When I read the above extract as the preface to an essay on the importance of right pronunciation, my first response was a laugh.  As a teacher of English language and literature, I was struck by the deep irony as well as dark humour in the Biblical episode.  Language became a tool for identifying the enemy.  And the word used for the identification test is “shibboleth” which means ‘a password, phrase, custom, or usage that reliably distinguishes the members of one group or class from another.’  The author of the Book of Judges revealed a profound sense of black humour by slitting 42,000 throats with the word ‘shibboleth.’  The choice of the word makes the massacre profoundly absurd.

The Jews had reasons to cultivate such sense of profound absurdity.  Their god, Yahweh, was fond of playing the cat-and-mice game with them.  Right from the time he teased their first ancestors with the forbidden apple up to the creation of Israel under the aegis of the United Nations Organisation, Yahweh loved to play the nauseatingly endless series of condemnation-redemption game.  He would let his chosen race eat the forbidden apple first.  Then he would send them a leader [the Judges, for example] to redeem them from their sins.  The vicious cycle of sin and redemption.  That was Yahweh’s favourite game.  One of Shakespeare’s characters put it succinctly, “As flies to wanton boys, so are we to the gods; they kill us for their sport.”

In one of my favourite classical movies, The Fiddler on the Roof, the protagonist who is a Jew asks Yahweh, “For once, why don’t you choose some other race as your beloved?”  [Quoted from memory]
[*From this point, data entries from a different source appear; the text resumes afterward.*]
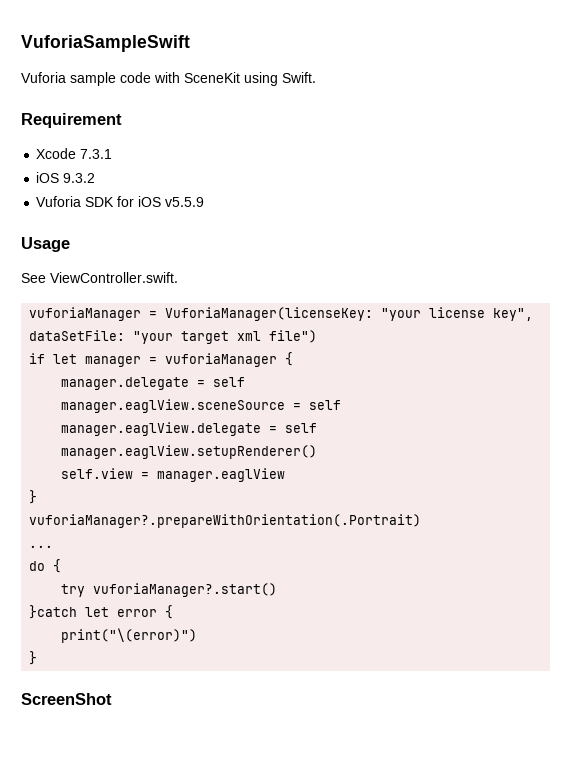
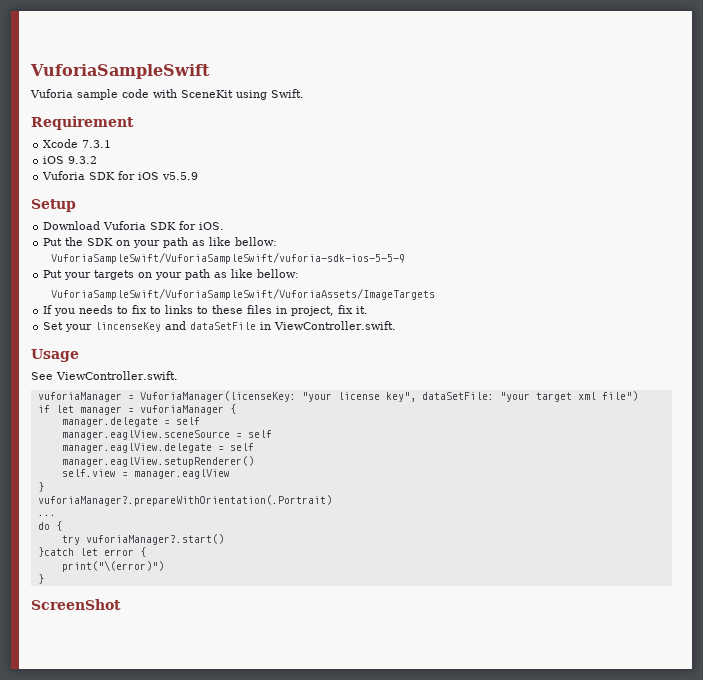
+ Setup
+ Download Vuforia SDK for iOS.
+ Put the SDK on your path as like bellow:
+ VuforiaSampleSwift/VuforiaSampleSwift/vuforia-sdk-ios-5-5-9
+ Put your targets on your path as like bellow:
+ VuforiaSampleSwift/VuforiaSampleSwift/VuforiaAssets/ImageTargets
+ If you needs to fix to links to these files in project, fix it.
+ Set your lincenseKey and dataSetFile in ViewController.swift.

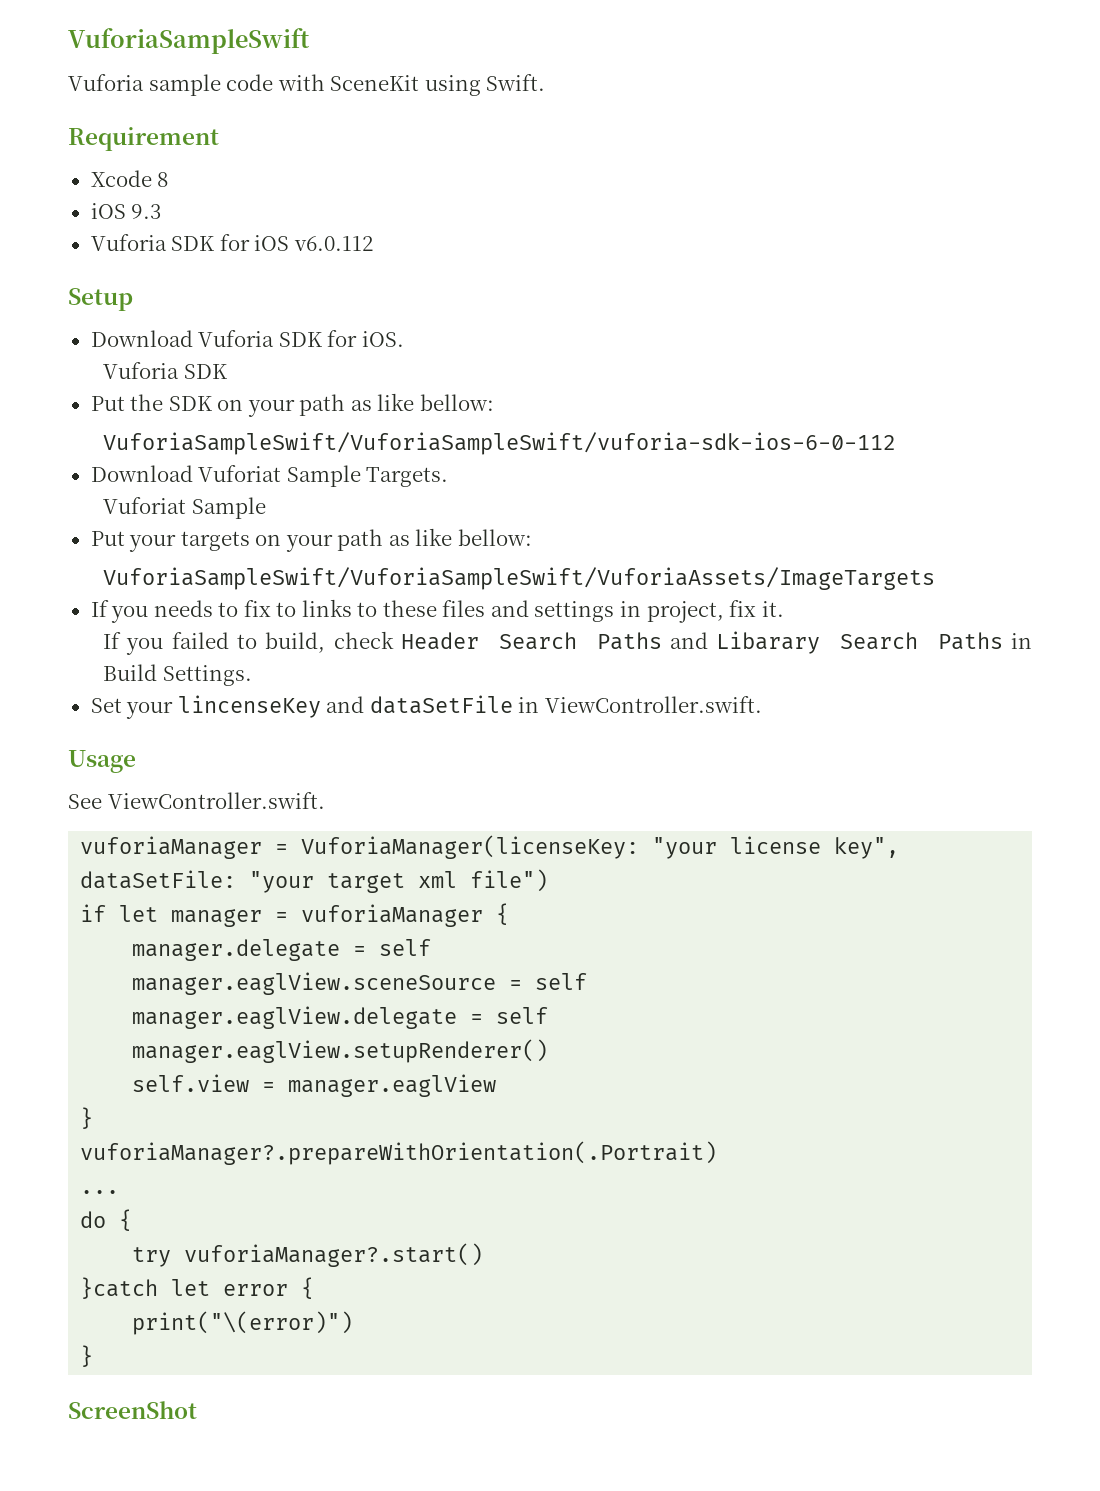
- Xcode 7.3.1
- iOS 9.3.2
+ Xcode 8
+ iOS 9.3
- Vuforia SDK for iOS v5.5.9
+ Vuforia SDK for iOS v6.0.112
  Download Vuforia SDK for iOS.
+ Vuforia SDK
- VuforiaSampleSwift/VuforiaSampleSwift/vuforia-sdk-ios-5-5-9
+ VuforiaSampleSwift/VuforiaSampleSwift/vuforia-sdk-ios-6-0-112
+ Download Vuforiat Sample Targets.
+ Vuforiat Sample
- If you needs to fix to links to these files in project, fix it.
+ If you needs to fix to links to these files and settings in project, fix it.
+ If you failed to build, check Header Search Paths and Libarary Search Paths in Build Settings.

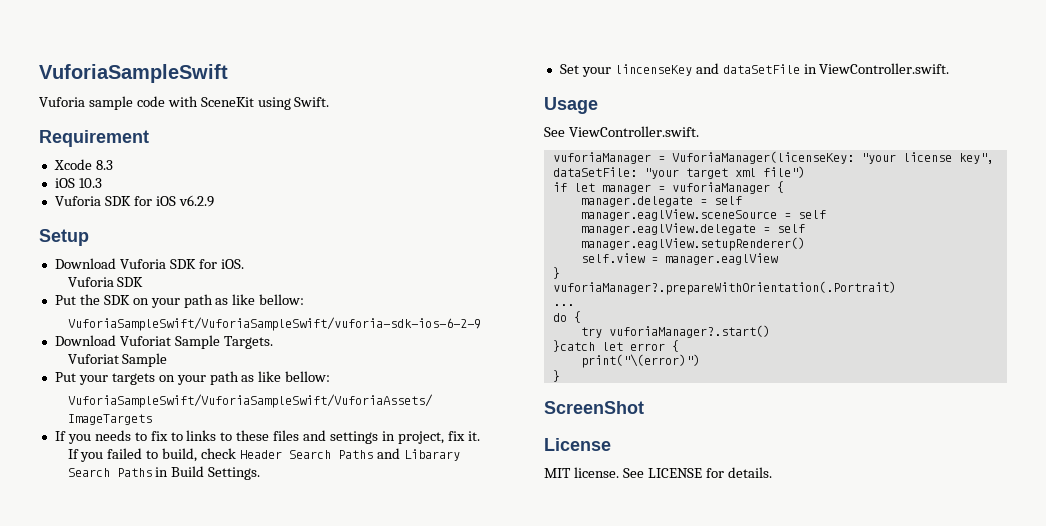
- Xcode 8
- iOS 9.3
+ Xcode 8.3
+ iOS 10.3
- Vuforia SDK for iOS v6.0.112
+ Vuforia SDK for iOS v6.2.9
- VuforiaSampleSwift/VuforiaSampleSwift/vuforia-sdk-ios-6-0-112
+ VuforiaSampleSwift/VuforiaSampleSwift/vuforia-sdk-ios-6-2-9
+ License
+ MIT license. See LICENSE for details.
Yahweh listened to his prayer, it seems.  He handed over his mantle to America eventually.  Having given the Jews their Promised Land in Israel, America decided who the sinners in the world were and how the redemption would be carried out.  First the Communists and then the Muslims became the Chosen Race of America.  Those who could not pronounce the American shibboleths had their throats slit at countless fords.

As America is getting visibly tired of playing Yahweh, China and India are emerging to fill the potential vacuum. 

There won’t be a world without Yahweh and his cat-and-mice games.  Not even in our personal lives.  Godmen and other such missionary incarnations (many of whom are women today) become the wanton boys (and tomboys) in our lives.  There is no escape! 


Comments

  1. And the cycle of power and plunder goes on. We are, but mere play things to "Gods" and powerful people. It is the way with the world ever since evolution came into being and we evolved

    ReplyDelete
    Replies
    1. Yes, no change. Even Shakespeare found it the same.

      Delete
  2. Am never disappointed by your blog, never once have I gone without adding value to my mind :) This one here, every line can be taken off and create a separate post for it ..

    ReplyDelete
    Replies
    1. I must thank my last two years for it; they taught me lessons that I could never have imagined. The teachers were a Godman and his women.

      Delete
  3. A powerful commentary on the state of things today. Highlights the absurdity as well as the morbidity of playing 'Gods' - unfortunately the 'playthings' are the ones who suffer.

    ReplyDelete
    Replies
    1. Have you ever wondered why people still go on believing in gods and religions even when they have been made mere playthings all along? I have sought an answer to this for long and got it too. People are blind and choose to stay blind out of helplessness and inability.

      Delete
  4. Shared the article.Of course it is great,no doubts about that.

    Uh,just out of curiosity,I have been observing a lot of articles on religion these days.Obviously,it is a very substantial topic to talk about,a very necessary thing it is to talk about but the propensity to talk about it has definitely increased.Why is it that?

    And......are communists a race?

    ReplyDelete
    Replies
    1. When you see lives being ruined by a certain force which is perceived generally as benign or even sacred, what do you do but question it in ways available to you? I'm doing that. That's the answer to your curiosity.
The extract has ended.